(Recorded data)

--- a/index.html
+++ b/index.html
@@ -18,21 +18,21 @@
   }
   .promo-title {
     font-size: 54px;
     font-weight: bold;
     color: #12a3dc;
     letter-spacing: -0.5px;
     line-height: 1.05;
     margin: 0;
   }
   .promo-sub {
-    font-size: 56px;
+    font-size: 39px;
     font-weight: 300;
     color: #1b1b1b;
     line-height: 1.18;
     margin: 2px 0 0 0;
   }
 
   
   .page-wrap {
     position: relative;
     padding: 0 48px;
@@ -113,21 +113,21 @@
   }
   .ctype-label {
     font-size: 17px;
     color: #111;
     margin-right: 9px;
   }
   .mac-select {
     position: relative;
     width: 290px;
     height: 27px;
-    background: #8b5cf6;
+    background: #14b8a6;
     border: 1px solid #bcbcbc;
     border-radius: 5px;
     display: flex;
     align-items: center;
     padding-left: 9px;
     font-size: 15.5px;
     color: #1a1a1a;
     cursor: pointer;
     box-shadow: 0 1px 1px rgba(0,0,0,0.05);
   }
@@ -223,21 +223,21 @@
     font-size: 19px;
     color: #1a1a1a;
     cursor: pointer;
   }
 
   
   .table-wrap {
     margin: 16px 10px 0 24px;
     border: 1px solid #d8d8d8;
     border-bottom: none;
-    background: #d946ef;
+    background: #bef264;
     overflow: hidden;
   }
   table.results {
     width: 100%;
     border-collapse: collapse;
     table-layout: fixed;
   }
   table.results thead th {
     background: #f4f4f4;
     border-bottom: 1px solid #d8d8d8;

## Task statement:
Whenever a line of the entries contains the string "border", copy that line.

## Answer below:
     border: 1px solid #bcbcbc;
     border-radius: 5px;
     border: 1px solid #d8d8d8;
     border-bottom: none;
     border-collapse: collapse;
     border-bottom: 1px solid #d8d8d8;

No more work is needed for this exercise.